Tried & tested: What Dishes Make a Traditional Thanksgiving Dinner
My daughter watches YouTube too much. Surely there are only a limited number of videos of people playing Minecraft and unboxing Barbies that can be watched before tolerance levels are reached? No, it seems, if you’re six years old.
But aside from the constant chatter of ‘endermites’ and Barbie RVs, another effect of this habit (and before you ask, no, it’s not all day and yes, she still enjoys it as much as the next child. a good snoop on the beach) is an awareness of American customs due to, as far as I can understand, roughly 90% of this YouTube content comes from the United States.
The one that seems to have made a special impression this year is Thanksgiving.
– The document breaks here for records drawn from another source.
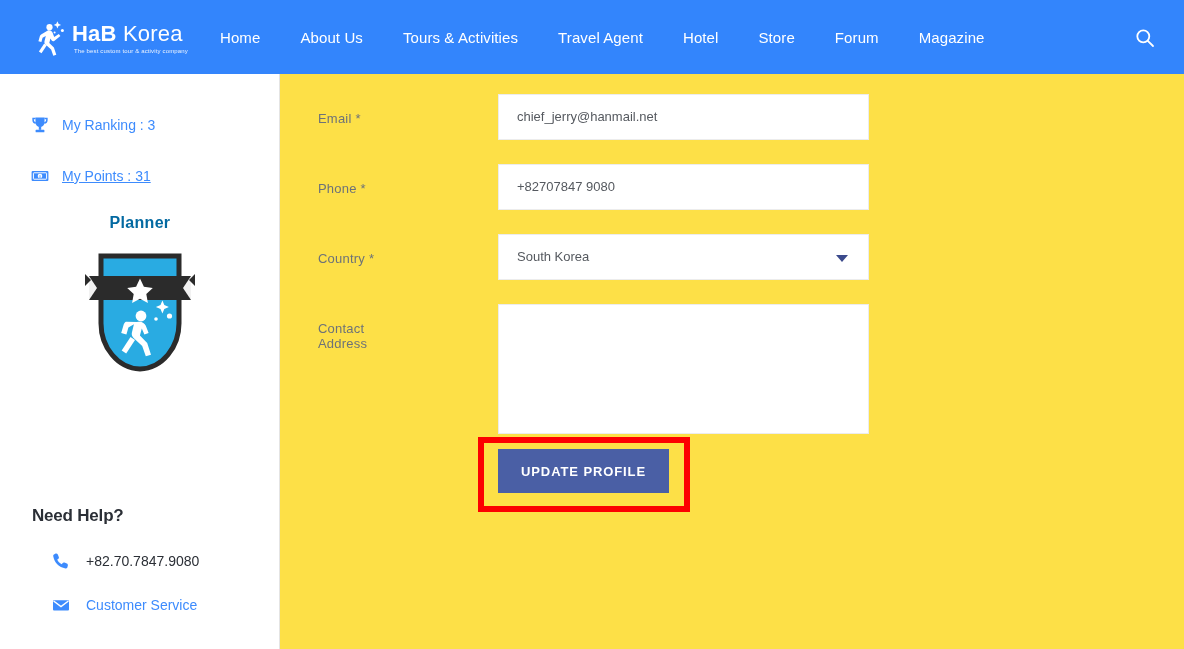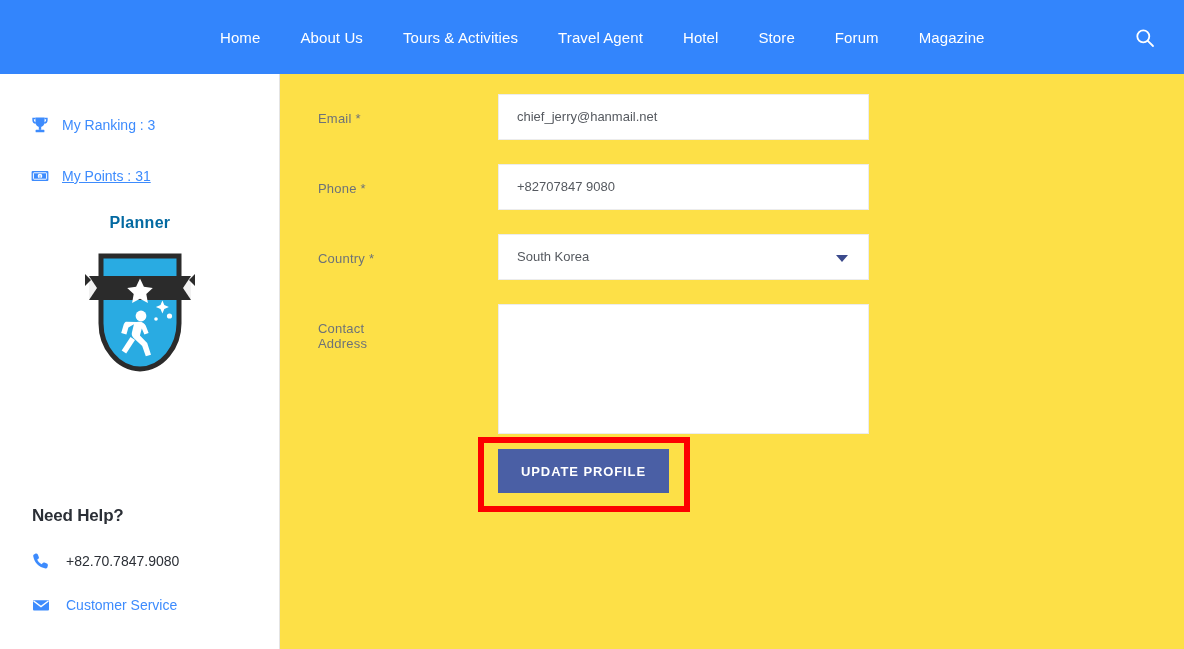--- a/index.html
+++ b/index.html
@@ -191,6 +191,26 @@
 
   <div class="header">
 
+    <div class="logo">
+      <span class="logo-mark">
+        <svg viewBox="0 0 44 38" width="44" height="38">
+          <g fill="#ffffff">
+            <circle cx="23.5" cy="8.2" r="3.1"></circle>
+            <path d="M21.8 11.5 c2.2 -.6 4.1 .5 4.8 2.3 l1.6 4.3 4.6 -3.2 1.6 2.1 -6.2 4.9 c-.8 .6 -1.9 .5 -2.5 -.4 l-1.3 -2.1 -1.1 4.6 4.6 4.5 2.4 7.3 -3 1 -2.2 -6.4 -5.6 -5 c-.9 -.8 -1.3 -2 -1 -3.2 l1.3 -5.3 -3.2 1.9 -1.2 4.2 -3 -.8 1.5 -5.2 c.2 -.7 .6 -1.2 1.2 -1.6 z"></path>
+            <path d="M18.2 24.6 l2.6 1.7 -5.3 7.9 -2.6 -1.8 z"></path>
+            <path d="M31.4 2.2 l1.1 2.6 2.6 1.1 -2.6 1.1 -1.1 2.6 -1.1 -2.6 -2.6 -1.1 2.6 -1.1 z"></path>
+            <circle cx="36.4" cy="11.4" r="1.5"></circle>
+            <circle cx="28.6" cy="13.6" r="1"></circle>
+          </g>
+        </svg>
+      </span>
+      <span class="logo-text">
+        <div class="logo-title">
+          <b>HaB</b><span> Korea</span>
+        </div>
+        <div class="logo-tag">The best custom tour &amp; activity company</div>
+      </span>
+    </div>
 
     <nav class="nav">
       <div class="nav-item">Home</div>

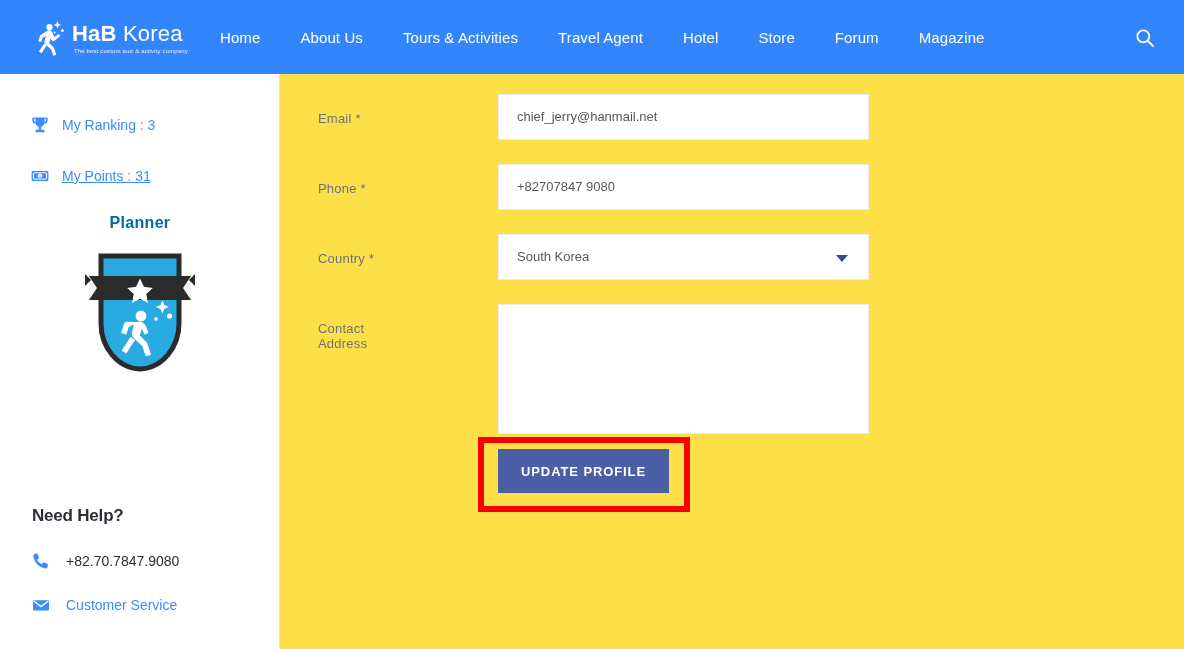--- a/index.html
+++ b/index.html
@@ -115,7 +115,7 @@
     letter-spacing: -.2px;
   }
   .help-row {
-    display: flex; align-items: center; padding-left: 32px; margin-top: 26px;
+    display: flex; align-items: center; padding-left: 52px; margin-top: 26px;
   }
   .help-row .hr-icon { width: 18px; height: 18px; flex: none; margin-right: 16px; }
   .help-phone { font-size: 14px; color: #2b2f36; }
While initially viewing it as ânot something we do hereâ, it got me thinking. Falling on November 25, exactly one month before Christmas, are there any practices and dishes we could borrow across the pond from our American cousins?
I decided to find out.
A plate of high carbohydrate food
My quest for an authentic, all-American Thanksgiving dinner began, much like most queries these days, with a Google search.
He didn’t have the best of starts. A roast turkey centerpiece with stuffing is a no-brainer, but any idea of ââgolden roasted potatoes accompanying it was quickly replaced by … mashed potatoes? This midweek tea staple actually ranks number one alongside the main act. Weeping in my abandoned goose fat, I continued the list.
The gooey mac and cheese was a warming side dish
Then: macaroni and cheese. As I simultaneously searched for “elasticated belts” for that high-carb meal, I began to understand why an American football game often goes hand in hand with a vacation.
Finally, a vegetable-based dish: casserole of green beans. Reading through, the recipe for green beans (I used fresh beans rather than the most common canned version in the US), cream of mushroom and milk, with a pinch of pre-crispy fried onions. bought, seemed at least quite simple.
The green bean casserole is a Thanksgiving classic
There was another dish I knew I had to include, and that was the “Thanksgiving Yams” you hear so much about. I discovered that yams, or sweet potatoes for you or me, are just sweet potatoes baked in the oven, then mashed with brown sugar and baked again with – as if the sugar wasn’t enough – marshmallows. The thought was almost too much, even for my sweet tooth, but the desire to “do it right” prevailed and the ingredients were purchased.
Late in the day, I found out that cornbread is also considered a non-negotiable – and thank goodness because for me it was the star of the show. Crossed between a cake and a scone, it was made by combining fine cornmeal (possibly found in the world’s food aisle in a giant bag – good job, that was tasty) and plain flour with leavening agents, melted butter, brown sugar, honey, buttermilk and eggs, then baked. Yum.
No Thanksgiving table is complete without sweet yams
Despite my reservations, the yams were more appetizing and not as bizarre an addition to a salty meal as I feared – albeit very sweet. I wouldn’t rush for them anymore though.
Likewise, I would personally prefer a serving of plain green beans, and I would save the soup for lunch the next day!
All in all it was a fun experience and there is already talk of next year’s feast with more dishes to try – but it will include roasts as well. Some things we do well here.